Appellant filed a petition for reconsideration with the Board which was denied on February 6, 1981. A petition for writ of mandate was then filed in the superior court and judgment denying the petition was entered. This appeal followed.
Appellant contends that the proper standard of proof to be applied at the administrative level is clear and convincing proof to a reasonable certainty. The hearing panel specifically rejected this standard and held that the proper standard of proof to be applied in the matter was preponderance of the evidence.
This presents the sole issue to be determined, whether the standard of proof in an administrative hearing to revoke or suspend a medical license should be preponderance of the evidence, or whether it should be clear and convincing proof to a reasonable certainty.

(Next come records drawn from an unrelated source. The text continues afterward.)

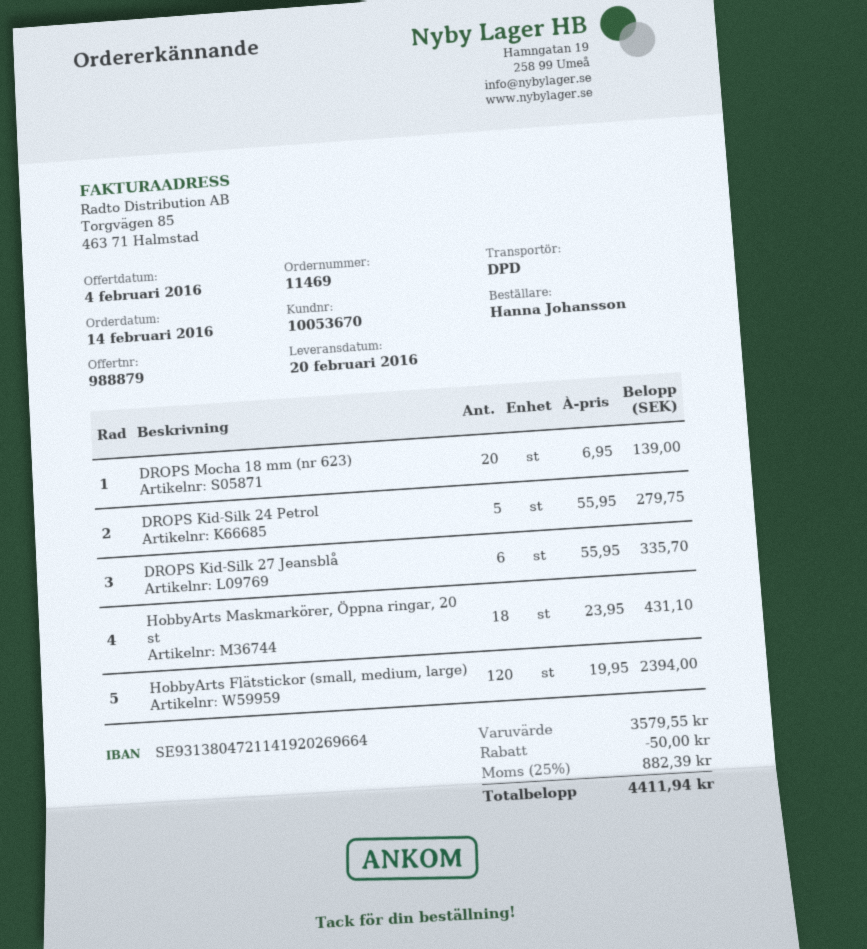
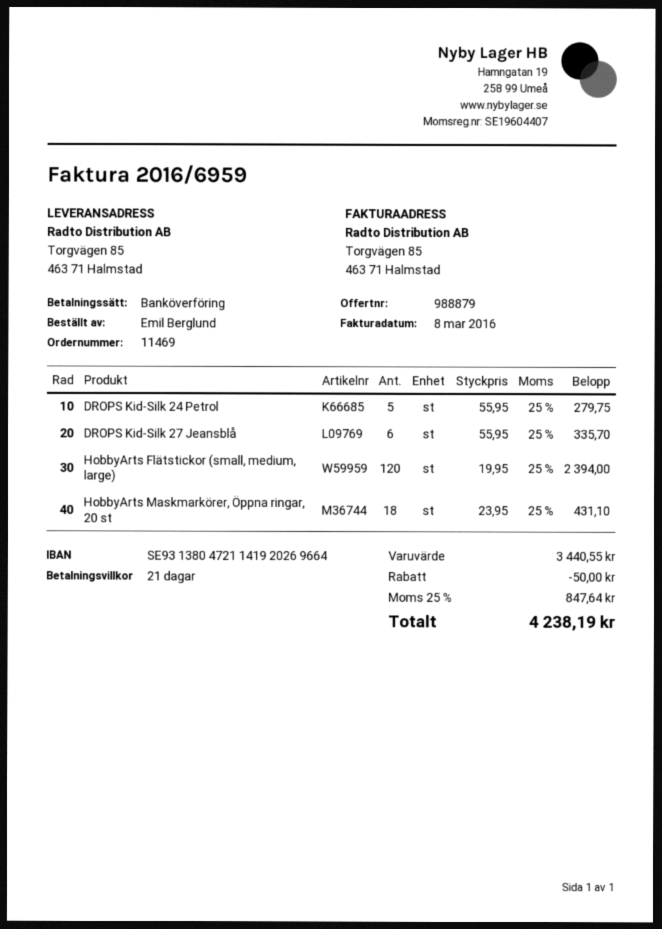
ordered by: Hanna Johansson -> Emil Berglund
DROPS Mocha 18 mm (nr 623): 20 x 6.95 = 139.00 -> none
subtotal: 3579.55 -> 3440.55
tax: 25% = 882.39 -> 25% = 847.64
total: 4411.94 -> 4238.19

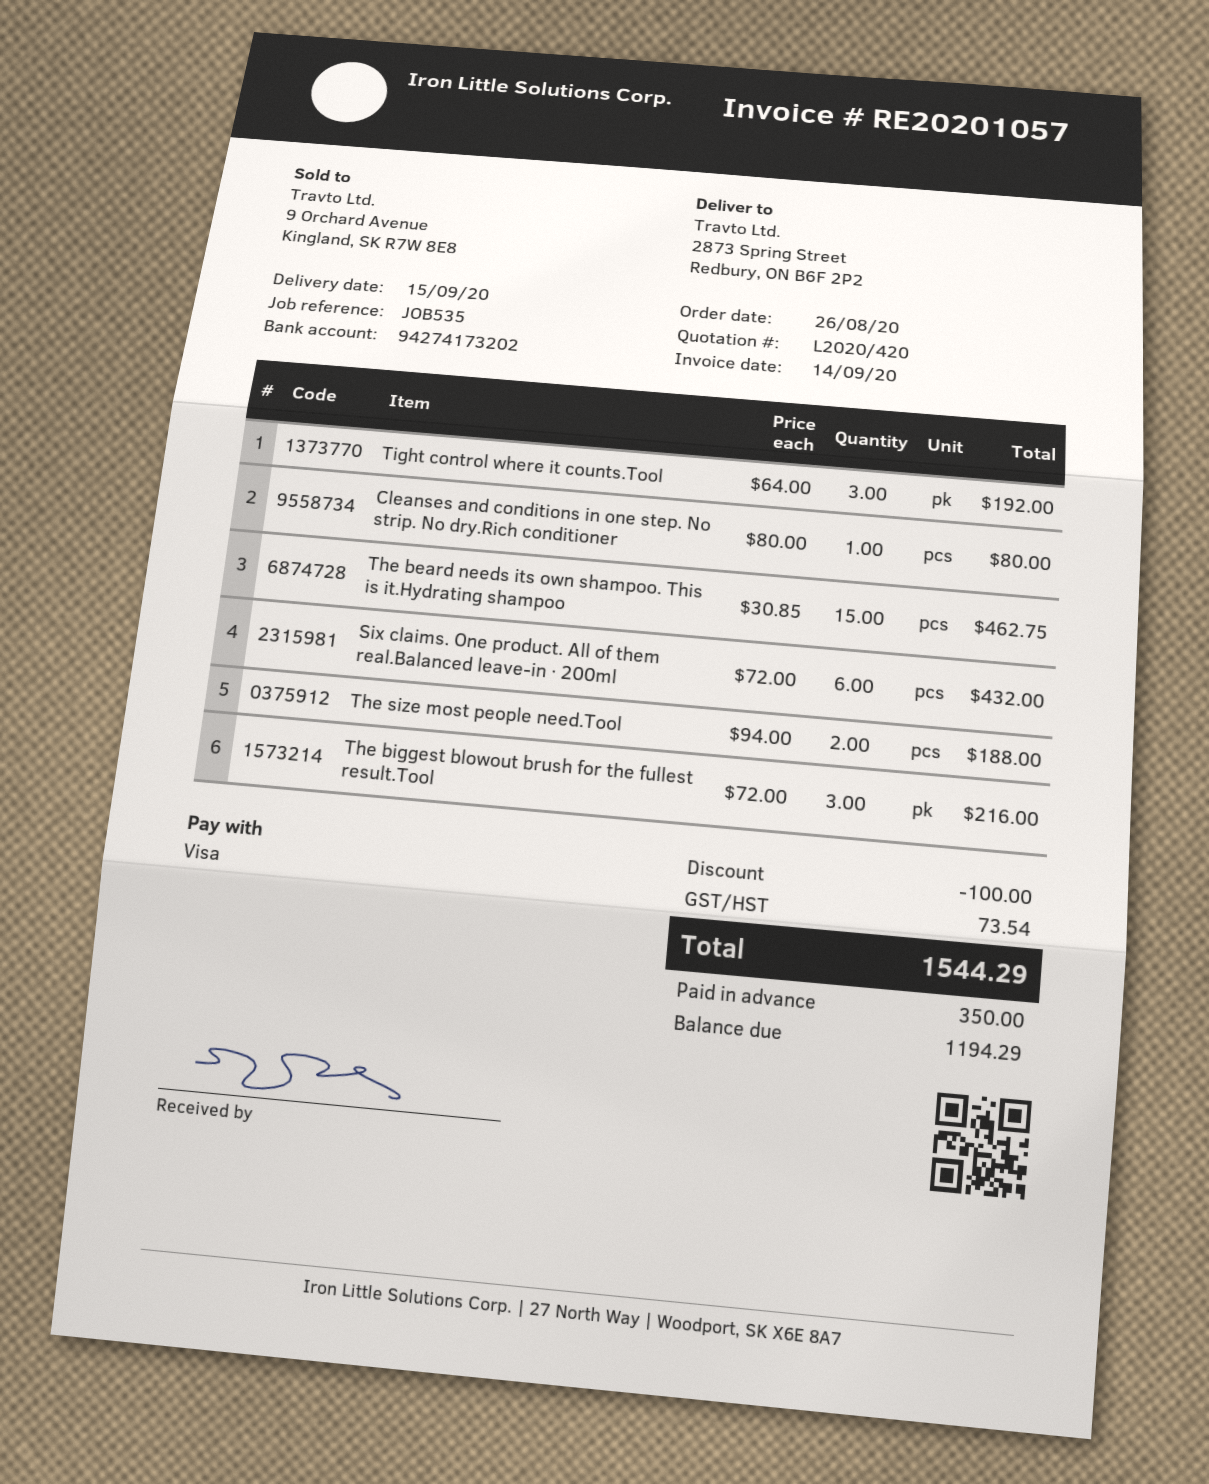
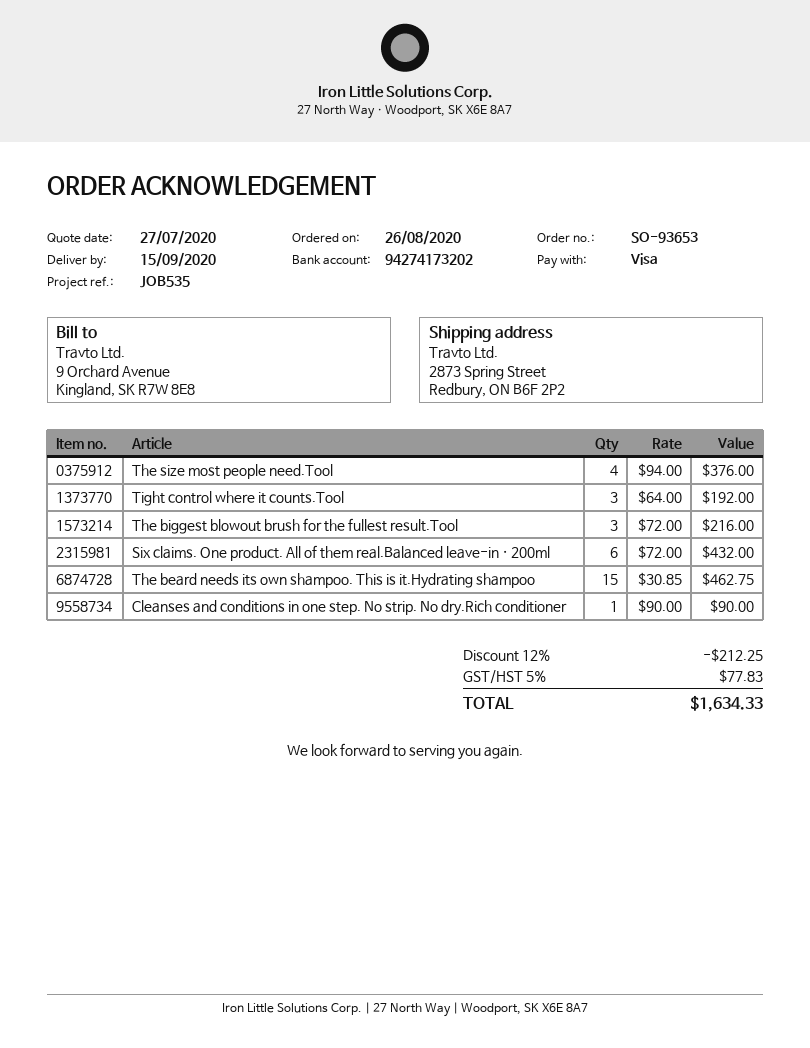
Cleanses and conditions in one step. No strip. No dry.Rich conditioner: 1 x 80.00 = 80.00 -> 1 x 90.00 = 90.00
The size most people need.Tool: 2 x 94.00 = 188.00 -> 4 x 94.00 = 376.00
discount: 100.00 -> 212.25
tax: 73.54 -> 77.83
total: 1544.29 -> 1634.33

It has been generally recognized that administrative proceedings, including proceedings to revoke or suspend a license, are civil rather than criminal in nature. (Petrucci v. Board of Medical Examiners (1975) 45 Cal.App.3d 83, 88, 117 Cal.Rptr. 735; Borror v. Department of Investment (1971) 15 Cal.App.3d 531, 540, 92 Cal.Rptr. 525.) Generally, proof in civil cases is required by a preponderance of the evidence. However, in a number of situations, a greater degree of proof, usually clear and convincing evidence, is required. (Belli v. Curtis Pub. Co. (1972) 25 Cal.App.3d 384, 388, 102 Cal.Rptr. 122; Trujillo v. City of Los Angeles (1969) 276 Cal.App.2d 333, 343, 81 Cal.Rptr. 146.)

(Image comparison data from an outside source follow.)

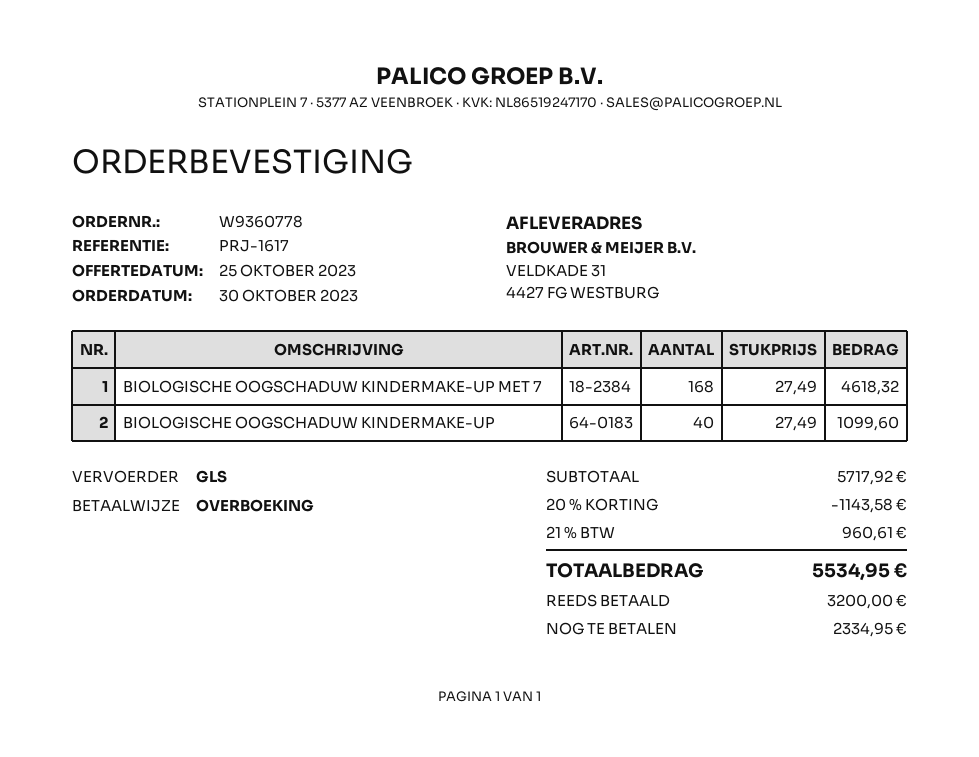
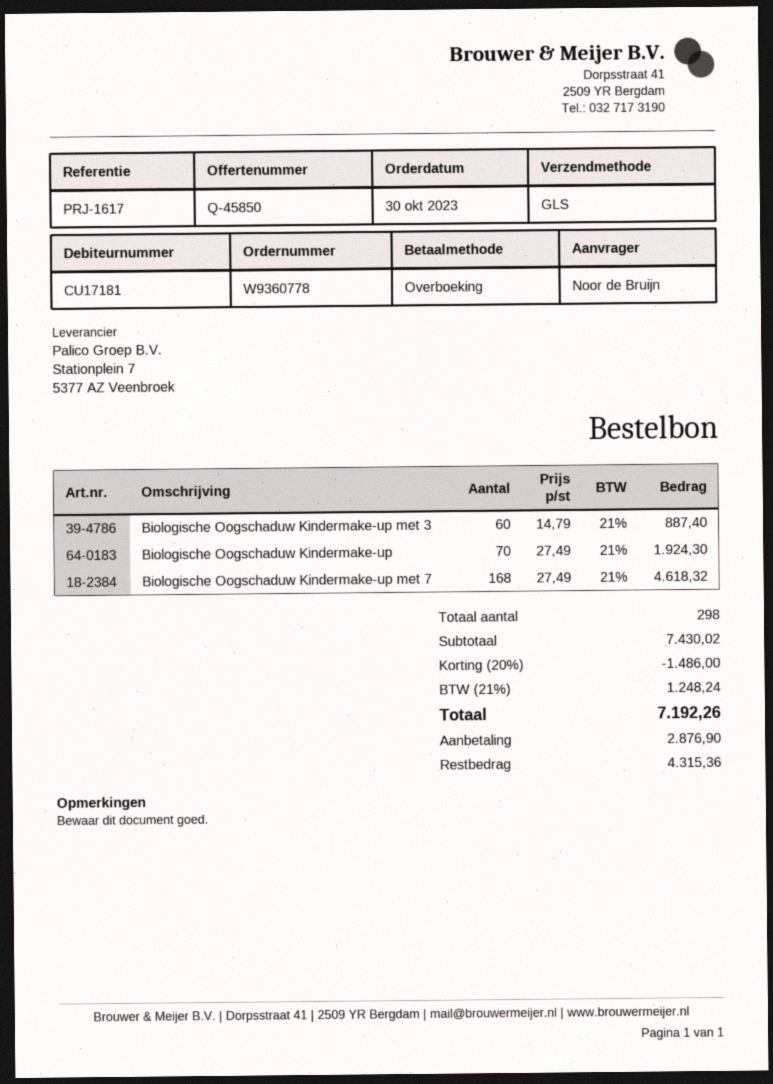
BIOLOGISCHE OOGSCHADUW KINDERMAKE-UP: 40 x 27.49 = 1099.60 -> 70 x 27.49 = 1924.30
Biologische Oogschaduw Kindermake-up met 3: none -> 60 x 14.79 = 887.40
subtotal: 5717.92 -> 7430.02
discount: 20% = 1143.58 -> 20% = 1486.00
tax: 21% = 960.61 -> 21% = 1248.24
total: 5534.95 -> 7192.26
deposit: 3200.00 -> 2876.90
balance: 2334.95 -> 4315.36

Appellant contends that in cases involving the revocation or suspension of professional licenses, a higher degree of proof is warranted. In support of this contention, appellant cites such cases as Furman v. State Bar (1938) 12 Cal.2d 212, 83 P.2d 12; Realty Projects, Inc. v. Smith (1973) 32 Cal.App.3d 204, 108 Cal.Rptr. 71; and Small v. Smith (1971) 16 Cal.App.3d 450, 94 Cal.Rptr. 136, concerning disciplinary actions against attorneys and real estate brokers. Both Realty Projects and Small required that a professional licensing agency must use a higher standard of proof in disciplinary proceedings against professional licensees. (Realty Projects, Inc. v. Smith, supra, 32 Cal.App.3d at p. 212, 108 Cal.Rptr. 71; Small v. Smith, supra, 16 Cal.App.3d at p. 457, 94 Cal.Rptr. 136.)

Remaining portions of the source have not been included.